[PROBLEM]: Search the data for the word "margin" and copy every line where it occurs.

[RECORDED INFORMATION]:
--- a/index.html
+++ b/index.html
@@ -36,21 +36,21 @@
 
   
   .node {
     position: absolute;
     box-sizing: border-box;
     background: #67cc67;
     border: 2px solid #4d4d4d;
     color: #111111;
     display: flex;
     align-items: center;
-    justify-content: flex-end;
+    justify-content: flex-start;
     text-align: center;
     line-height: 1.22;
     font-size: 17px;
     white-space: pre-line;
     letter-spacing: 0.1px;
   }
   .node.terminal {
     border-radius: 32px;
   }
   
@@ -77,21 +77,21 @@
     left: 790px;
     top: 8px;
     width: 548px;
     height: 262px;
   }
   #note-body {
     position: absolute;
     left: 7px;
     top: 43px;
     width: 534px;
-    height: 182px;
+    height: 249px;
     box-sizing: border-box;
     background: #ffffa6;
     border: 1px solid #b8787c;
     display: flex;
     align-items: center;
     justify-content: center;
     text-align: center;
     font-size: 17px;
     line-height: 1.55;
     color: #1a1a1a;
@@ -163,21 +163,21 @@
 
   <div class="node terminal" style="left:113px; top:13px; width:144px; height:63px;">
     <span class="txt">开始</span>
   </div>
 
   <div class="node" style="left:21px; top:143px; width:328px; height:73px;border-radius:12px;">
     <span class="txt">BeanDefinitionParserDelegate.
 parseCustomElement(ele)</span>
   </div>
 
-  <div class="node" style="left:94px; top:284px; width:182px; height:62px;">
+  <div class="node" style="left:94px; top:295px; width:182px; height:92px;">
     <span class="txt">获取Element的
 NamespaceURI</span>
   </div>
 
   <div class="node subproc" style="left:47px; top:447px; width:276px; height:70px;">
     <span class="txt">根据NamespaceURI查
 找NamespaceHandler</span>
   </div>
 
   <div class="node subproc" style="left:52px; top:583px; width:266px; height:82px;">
==
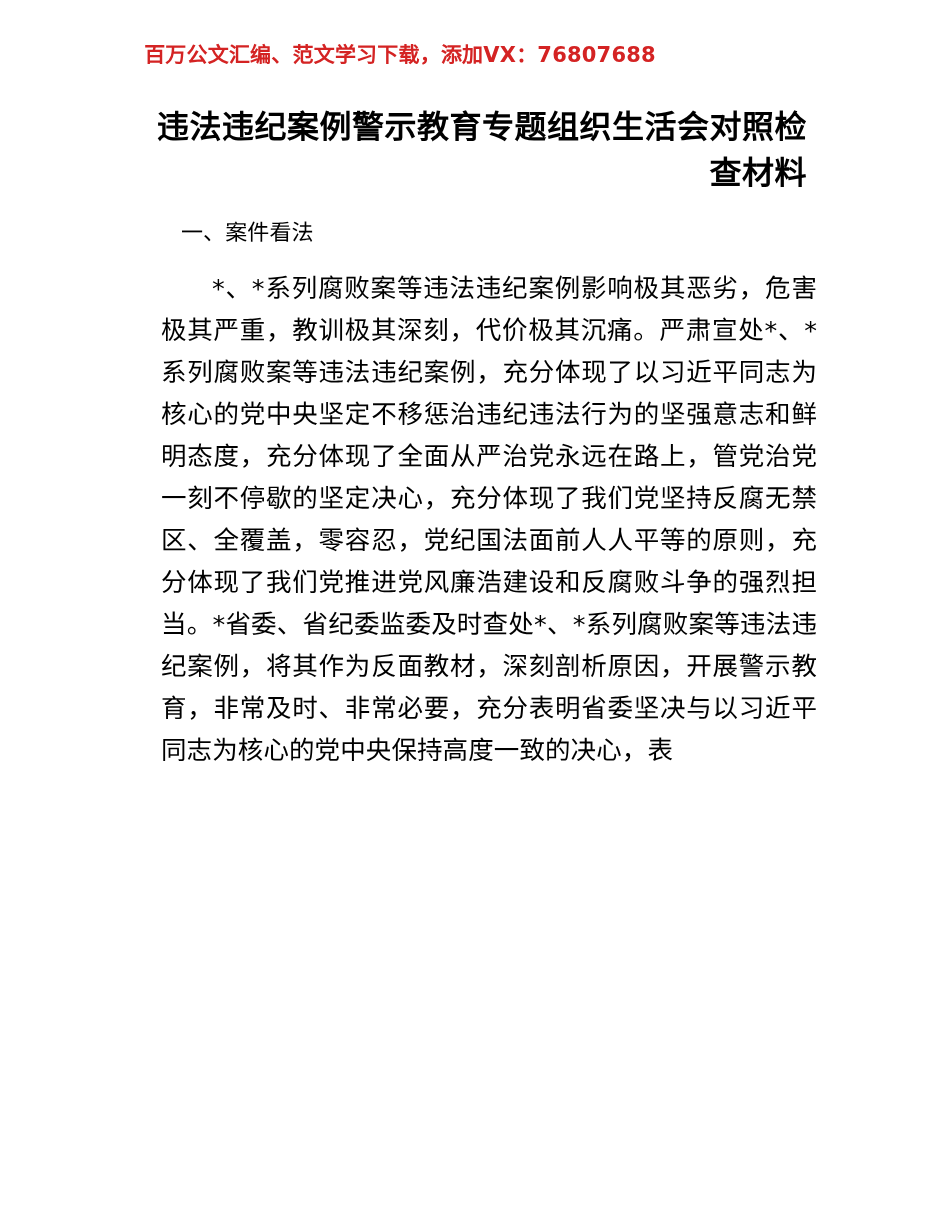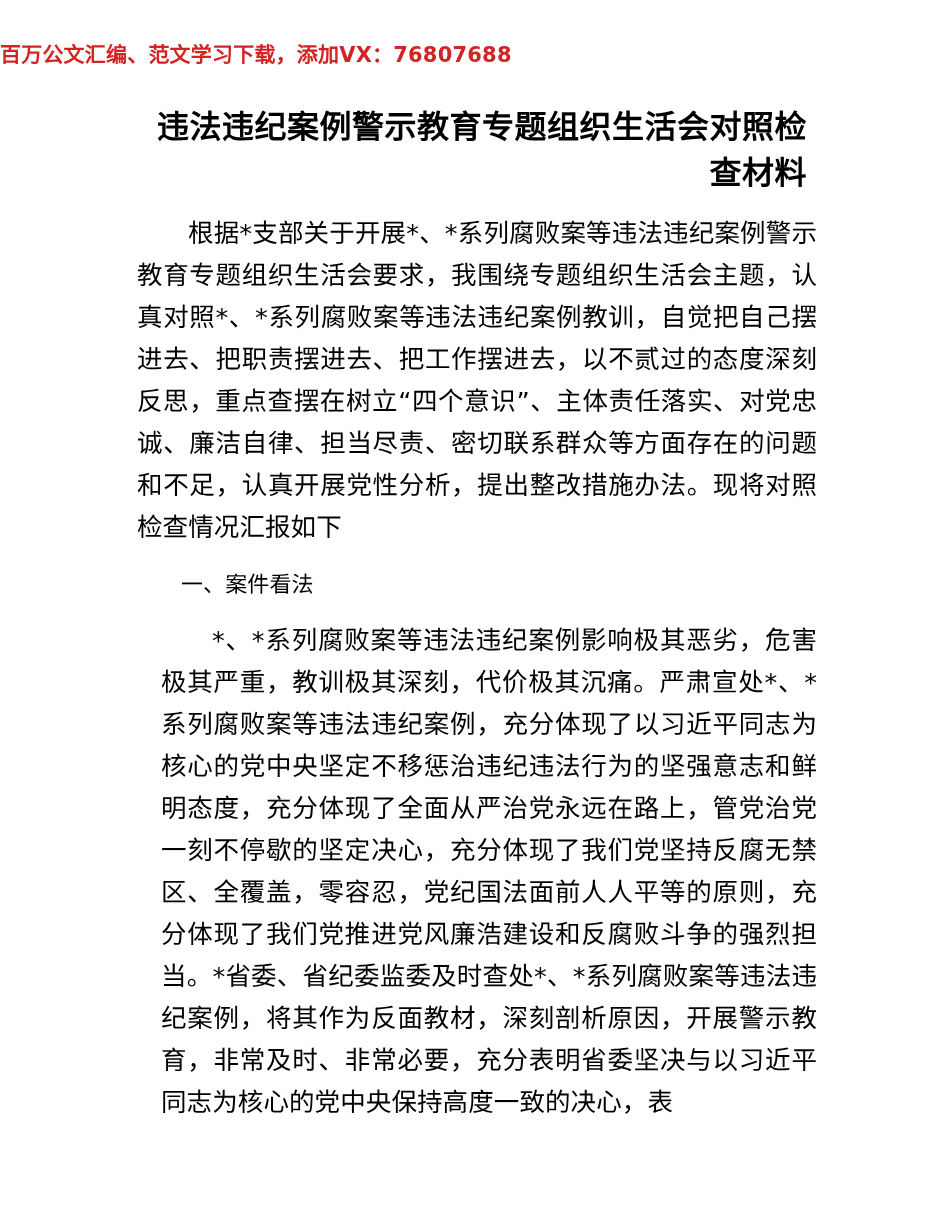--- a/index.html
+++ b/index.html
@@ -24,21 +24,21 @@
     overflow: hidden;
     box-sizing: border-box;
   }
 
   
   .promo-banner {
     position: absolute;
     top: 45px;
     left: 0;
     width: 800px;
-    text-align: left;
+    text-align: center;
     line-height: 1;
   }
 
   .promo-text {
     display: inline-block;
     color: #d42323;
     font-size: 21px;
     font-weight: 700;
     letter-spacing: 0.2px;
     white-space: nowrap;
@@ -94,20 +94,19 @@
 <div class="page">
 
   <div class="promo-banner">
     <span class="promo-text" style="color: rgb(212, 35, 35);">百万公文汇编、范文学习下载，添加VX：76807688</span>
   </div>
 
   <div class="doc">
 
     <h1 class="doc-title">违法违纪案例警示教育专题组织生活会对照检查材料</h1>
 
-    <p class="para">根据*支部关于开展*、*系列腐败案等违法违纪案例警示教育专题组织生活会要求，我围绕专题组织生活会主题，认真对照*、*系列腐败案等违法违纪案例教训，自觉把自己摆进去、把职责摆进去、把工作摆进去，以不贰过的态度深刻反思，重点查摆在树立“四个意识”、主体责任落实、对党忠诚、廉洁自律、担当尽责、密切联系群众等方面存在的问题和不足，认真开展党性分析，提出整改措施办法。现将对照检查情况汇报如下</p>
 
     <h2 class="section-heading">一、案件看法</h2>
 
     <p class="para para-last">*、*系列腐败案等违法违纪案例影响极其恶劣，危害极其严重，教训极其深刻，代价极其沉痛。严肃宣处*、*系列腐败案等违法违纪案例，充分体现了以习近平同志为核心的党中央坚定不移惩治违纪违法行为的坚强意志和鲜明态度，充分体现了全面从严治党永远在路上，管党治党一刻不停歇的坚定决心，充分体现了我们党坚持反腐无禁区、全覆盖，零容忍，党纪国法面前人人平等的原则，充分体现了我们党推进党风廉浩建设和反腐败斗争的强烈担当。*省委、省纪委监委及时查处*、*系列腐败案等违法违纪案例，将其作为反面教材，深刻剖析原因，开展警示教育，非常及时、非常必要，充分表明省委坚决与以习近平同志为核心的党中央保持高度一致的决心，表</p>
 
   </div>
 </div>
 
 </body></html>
==
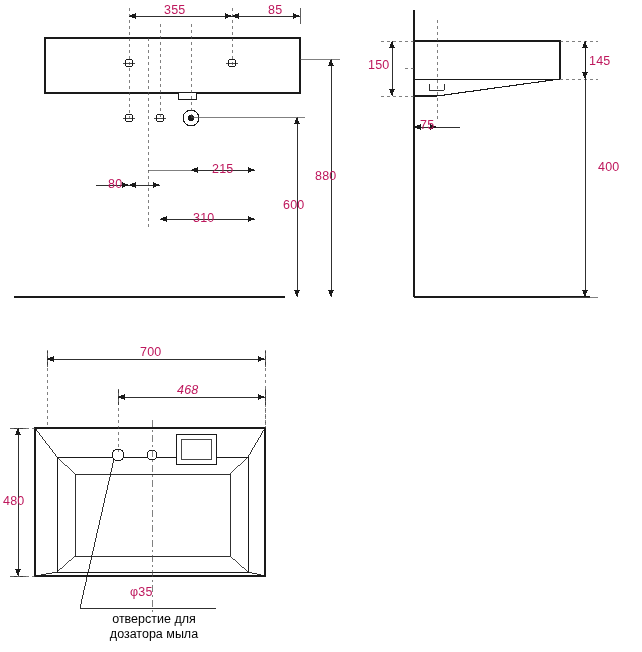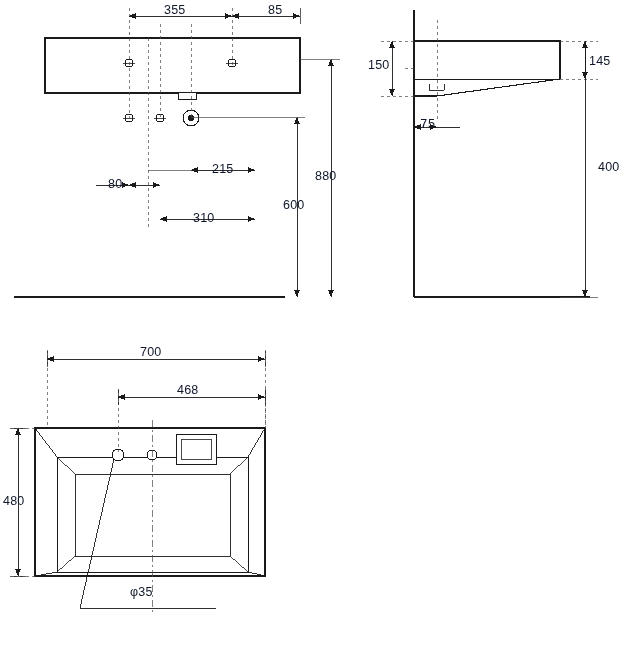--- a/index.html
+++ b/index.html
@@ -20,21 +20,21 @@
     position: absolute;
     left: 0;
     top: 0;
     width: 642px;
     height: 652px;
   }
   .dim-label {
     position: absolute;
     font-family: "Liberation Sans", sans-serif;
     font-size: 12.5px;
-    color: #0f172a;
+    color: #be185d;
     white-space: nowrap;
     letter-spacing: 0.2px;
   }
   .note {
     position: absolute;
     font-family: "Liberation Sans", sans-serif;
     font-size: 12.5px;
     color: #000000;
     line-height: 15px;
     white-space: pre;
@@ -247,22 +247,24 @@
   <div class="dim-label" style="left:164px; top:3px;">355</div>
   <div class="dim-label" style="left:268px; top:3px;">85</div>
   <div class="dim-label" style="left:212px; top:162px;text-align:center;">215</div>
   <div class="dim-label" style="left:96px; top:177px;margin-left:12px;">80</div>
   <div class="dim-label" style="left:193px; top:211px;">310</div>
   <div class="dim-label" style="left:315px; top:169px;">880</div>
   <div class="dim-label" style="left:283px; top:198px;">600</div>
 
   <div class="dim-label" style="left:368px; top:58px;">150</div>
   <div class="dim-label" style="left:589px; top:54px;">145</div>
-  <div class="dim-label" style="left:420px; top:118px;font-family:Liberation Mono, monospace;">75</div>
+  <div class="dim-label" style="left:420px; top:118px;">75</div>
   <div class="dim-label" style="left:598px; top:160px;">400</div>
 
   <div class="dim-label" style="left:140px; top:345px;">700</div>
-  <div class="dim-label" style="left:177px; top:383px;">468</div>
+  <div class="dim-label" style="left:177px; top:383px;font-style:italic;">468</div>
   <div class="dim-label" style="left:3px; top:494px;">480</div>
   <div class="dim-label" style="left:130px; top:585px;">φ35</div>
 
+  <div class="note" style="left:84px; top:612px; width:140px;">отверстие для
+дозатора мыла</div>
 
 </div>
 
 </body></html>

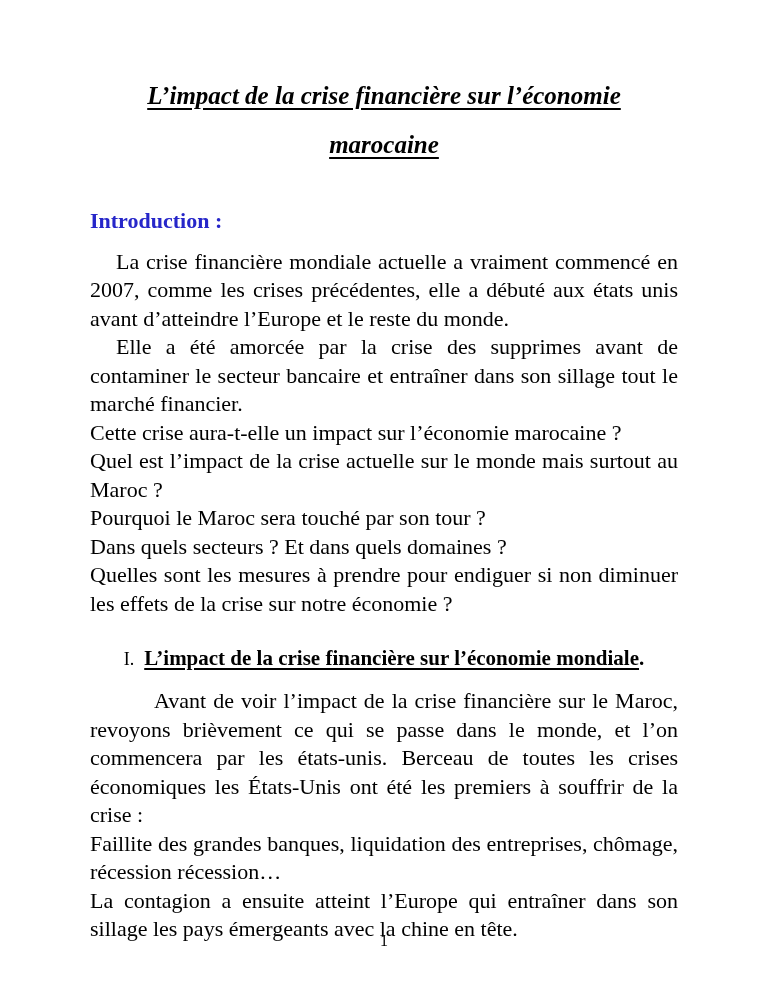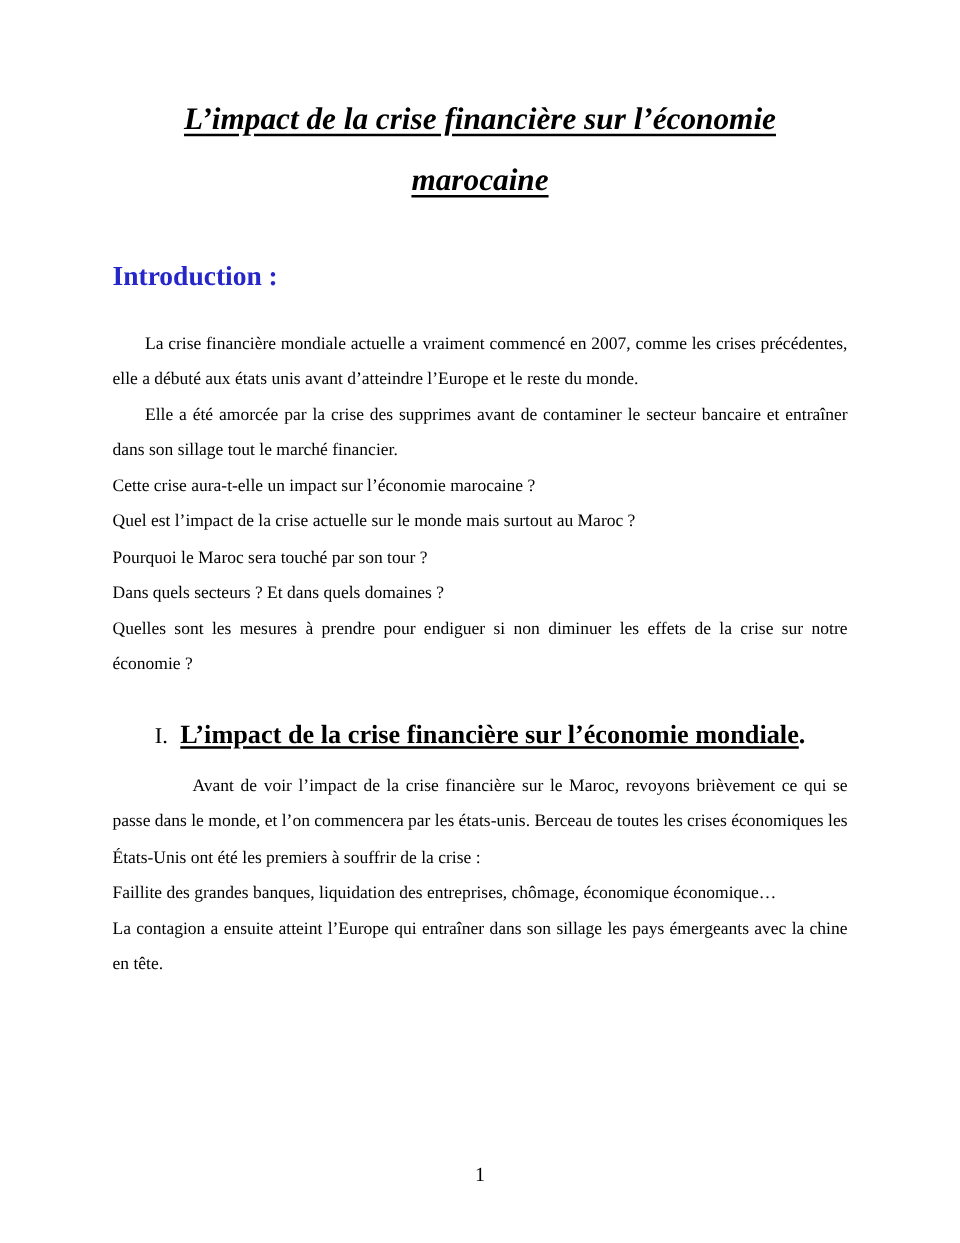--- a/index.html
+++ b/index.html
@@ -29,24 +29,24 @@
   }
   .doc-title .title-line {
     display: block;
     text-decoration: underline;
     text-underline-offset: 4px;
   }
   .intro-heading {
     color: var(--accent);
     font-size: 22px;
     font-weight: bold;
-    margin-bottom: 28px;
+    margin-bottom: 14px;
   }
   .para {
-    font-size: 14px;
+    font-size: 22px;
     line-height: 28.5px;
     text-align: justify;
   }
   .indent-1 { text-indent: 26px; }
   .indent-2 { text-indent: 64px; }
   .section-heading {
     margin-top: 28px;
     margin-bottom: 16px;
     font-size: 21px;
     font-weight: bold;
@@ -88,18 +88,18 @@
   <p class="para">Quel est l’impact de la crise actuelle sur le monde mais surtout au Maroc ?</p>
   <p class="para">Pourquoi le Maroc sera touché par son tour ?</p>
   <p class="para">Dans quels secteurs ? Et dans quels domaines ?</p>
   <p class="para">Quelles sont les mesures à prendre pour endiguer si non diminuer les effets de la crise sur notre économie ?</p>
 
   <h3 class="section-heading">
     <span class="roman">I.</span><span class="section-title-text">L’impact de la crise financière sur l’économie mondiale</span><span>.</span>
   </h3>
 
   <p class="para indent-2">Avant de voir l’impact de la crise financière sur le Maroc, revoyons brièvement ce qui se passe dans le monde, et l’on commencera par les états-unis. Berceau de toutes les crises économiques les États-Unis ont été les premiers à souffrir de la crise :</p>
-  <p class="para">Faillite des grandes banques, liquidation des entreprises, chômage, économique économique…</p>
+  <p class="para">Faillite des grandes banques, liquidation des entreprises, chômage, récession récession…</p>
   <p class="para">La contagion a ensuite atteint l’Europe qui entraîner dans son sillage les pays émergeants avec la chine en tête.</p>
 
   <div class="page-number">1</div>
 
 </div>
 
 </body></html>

[EXERCISE RESPONSE]:
   <div class="dim-label" style="left:96px; top:177px;margin-left:12px;">80</div>
-    margin-bottom: 28px;
+    margin-bottom: 14px;
     margin-top: 28px;
     margin-bottom: 16px;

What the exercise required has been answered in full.